Desistiu. Não se podia permitir durante mais tempo – um segundo que fosse – ser mera observadora de toda aquela insanidade. Como percebeu que não tinha estofo de interveniente, entendeu que o seu lugar teria de ser outro, mas jamais o de observadora passiva. Afastou-se. Caminhou para o jardim. Sentou-se na relva. Cabeça à sombra, corpo ao sol. Tentou abstrair-se. Fazer de conta que estava noutro local, com outras pessoas, vivendo qualquer outra coisa que não aquela demonstração de imbecilidade adulta.
Nisto, pressente uma presença. Uma respiração. Uma sombra, talvez. Abriu os olhos humedecidos pela raiva. Era a mãe. Durante um dolorosamente prolongado silêncio disseram tanta coisa que as palavras calavam. A mãe lança-lhe a mão. O desafio expresso para que se levantasse. Agarra-lhe na mão. Ajuda-a a levantar-se. Passa-lhe o braço pelo ombro e segreda-lhe.
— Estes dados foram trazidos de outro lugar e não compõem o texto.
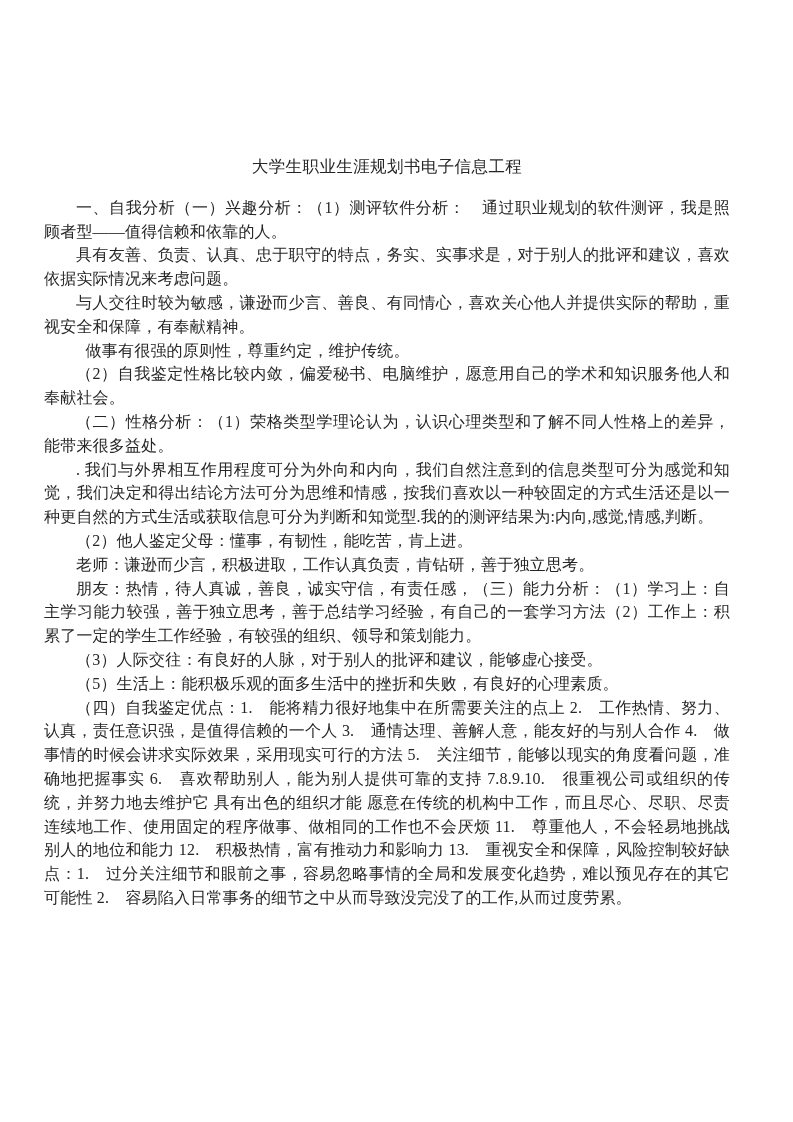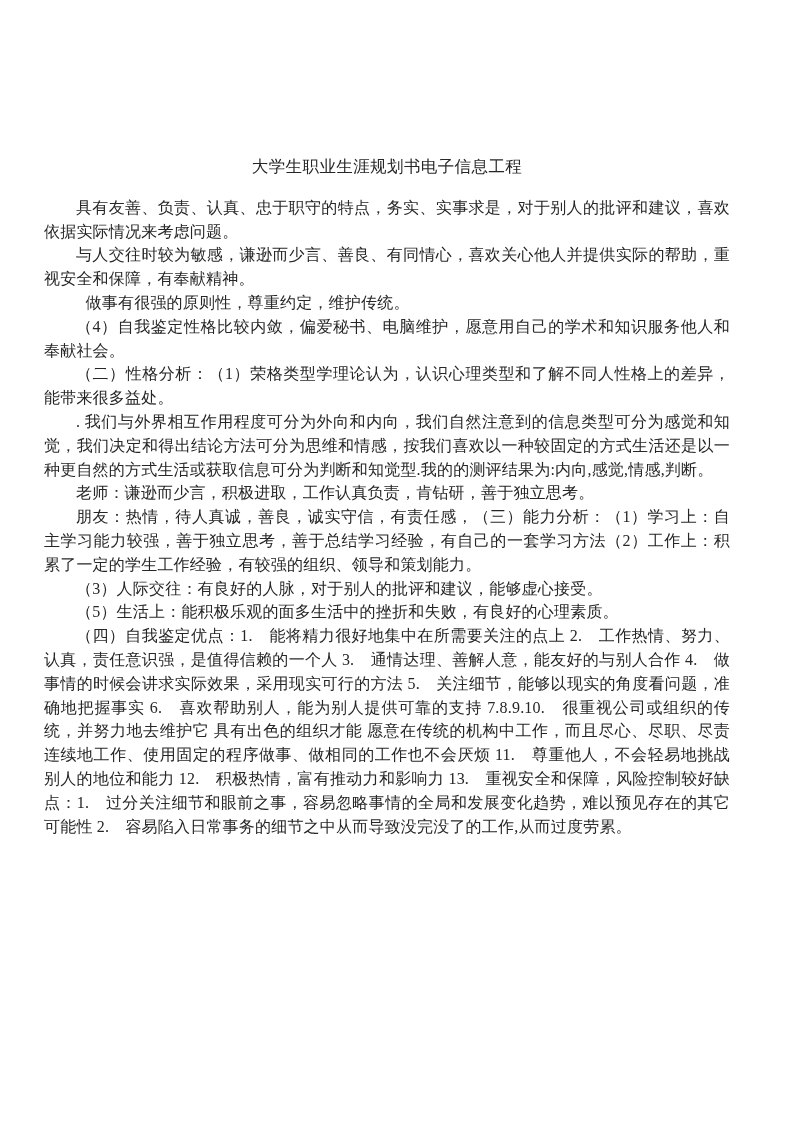--- a/index.html
+++ b/index.html
@@ -49,6 +49,7 @@
   <h1 class="doc-title">大学生职业生涯规划书电子信息工程</h1>
 
   <div class="doc-body">
+    <p>一、自我分析（一）兴趣分析：（1）测评软件分析：　通过职业规划的软件测评，我是照顾者型——值得信赖和依靠的人。</p>
     <p>具有友善、负责、认真、忠于职守的特点，务实、实事求是，对于别人的批评和建议，喜欢依据实际情况来考虑问题。</p>
     <p>与人交往时较为敏感，谦逊而少言、善良、有同情心，喜欢关心他人并提供实际的帮助，重视安全和保障，有奉献精神。</p>
     <p class="deep-indent">做事有很强的原则性，尊重约定，维护传统。</p>

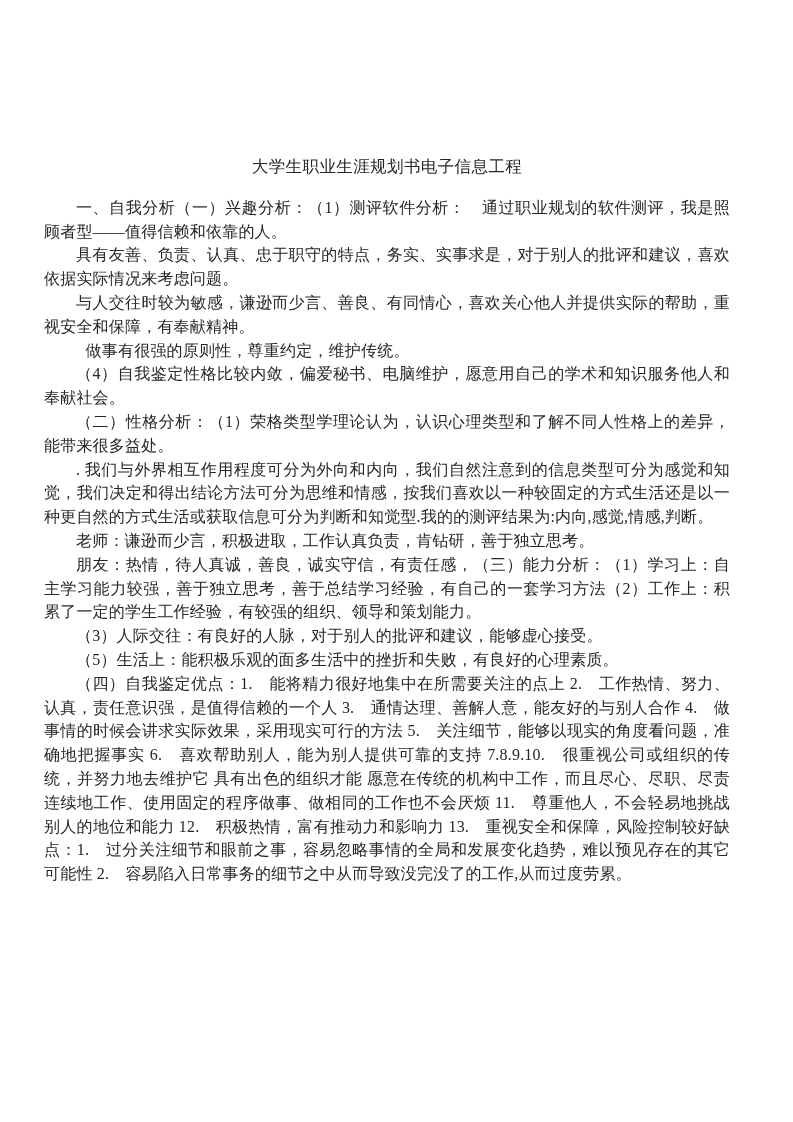--- a/index.html
+++ b/index.html
@@ -53,7 +53,7 @@
     <p>具有友善、负责、认真、忠于职守的特点，务实、实事求是，对于别人的批评和建议，喜欢依据实际情况来考虑问题。</p>
     <p>与人交往时较为敏感，谦逊而少言、善良、有同情心，喜欢关心他人并提供实际的帮助，重视安全和保障，有奉献精神。</p>
     <p class="deep-indent">做事有很强的原则性，尊重约定，维护传统。</p>
-    <p>（4）自我鉴定性格比较内敛，偏爱秘书、电脑维护，愿意用自己的学术和知识服务他人和奉献社会。</p>
+    <p>（2）自我鉴定性格比较内敛，偏爱秘书、电脑维护，愿意用自己的学术和知识服务他人和奉献社会。</p>
     <p>（二）性格分析：（1）荣格类型学理论认为，认识心理类型和了解不同人性格上的差异，能带来很多益处。</p>
     <p>. 我们与外界相互作用程度可分为外向和内向，我们自然注意到的信息类型可分为感觉和知觉，我们决定和得出结论方法可分为思维和情感，按我们喜欢以一种较固定的方式生活还是以一种更自然的方式生活或获取信息可分为判断和知觉型.我的的测评结果为:内向,感觉,情感,判断。</p>
     <p>老师：谦逊而少言，积极进取，工作认真负责，肯钻研，善于独立思考。</p>

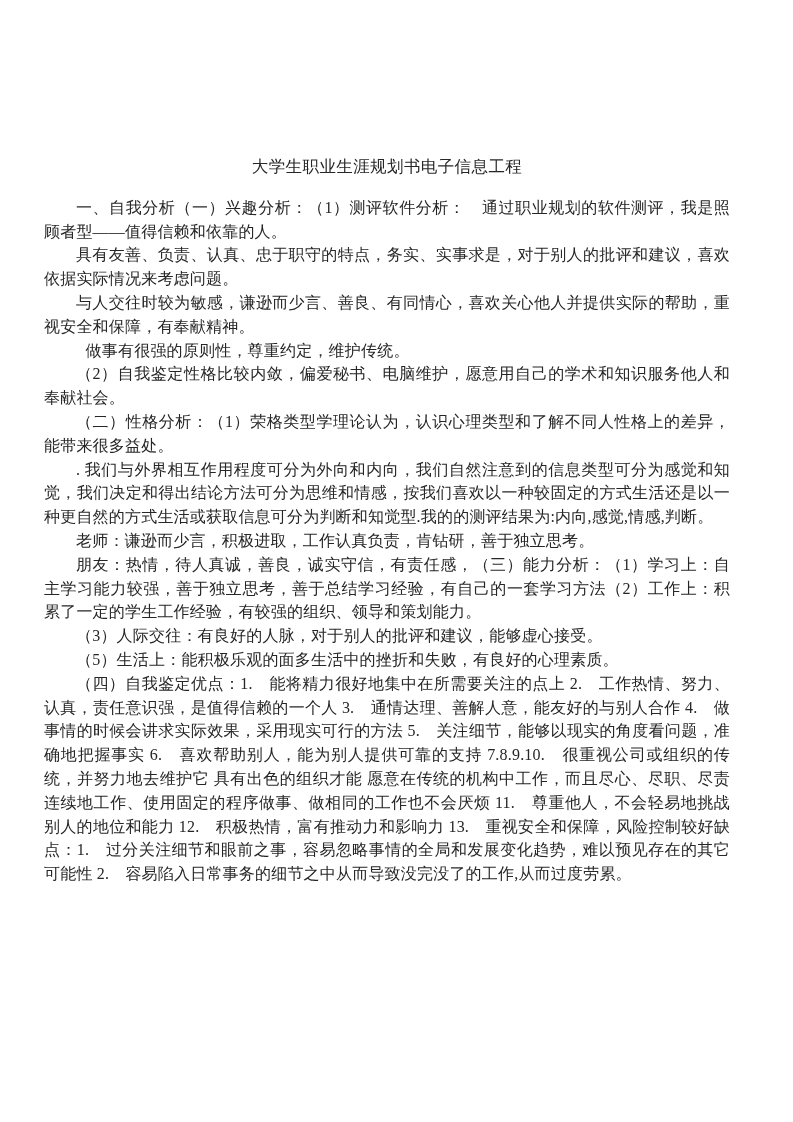--- a/index.html
+++ b/index.html
@@ -56,6 +56,7 @@
     <p>（2）自我鉴定性格比较内敛，偏爱秘书、电脑维护，愿意用自己的学术和知识服务他人和奉献社会。</p>
     <p>（二）性格分析：（1）荣格类型学理论认为，认识心理类型和了解不同人性格上的差异，能带来很多益处。</p>
     <p>. 我们与外界相互作用程度可分为外向和内向，我们自然注意到的信息类型可分为感觉和知觉，我们决定和得出结论方法可分为思维和情感，按我们喜欢以一种较固定的方式生活还是以一种更自然的方式生活或获取信息可分为判断和知觉型.我的的测评结果为:内向,感觉,情感,判断。</p>
+    <p>（2）他人鉴定父母：懂事，有韧性，能吃苦，肯上进。</p>
     <p>老师：谦逊而少言，积极进取，工作认真负责，肯钻研，善于独立思考。</p>
     <p>朋友：热情，待人真诚，善良，诚实守信，有责任感，（三）能力分析：（1）学习上：自主学习能力较强，善于独立思考，善于总结学习经验，有自己的一套学习方法（2）工作上：积累了一定的学生工作经验，有较强的组织、领导和策划能力。</p>
     <p>（3）人际交往：有良好的人脉，对于别人的批评和建议，能够虚心接受。</p>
– Não te preocupes. Ao teu pai disse que ela tem SIDA, e a ela disse que o teu pai é impotente há já cinco anos. Quanto ao idiota, desse dou eu bem conta.
O óbito da mãe tinha sido declarado manifestamente antes de tempo. Teria de alterar a data da morte da mãe. E não se podia esquecer de colocar na sua biografia que a mãe era uma verdadeira rockstar.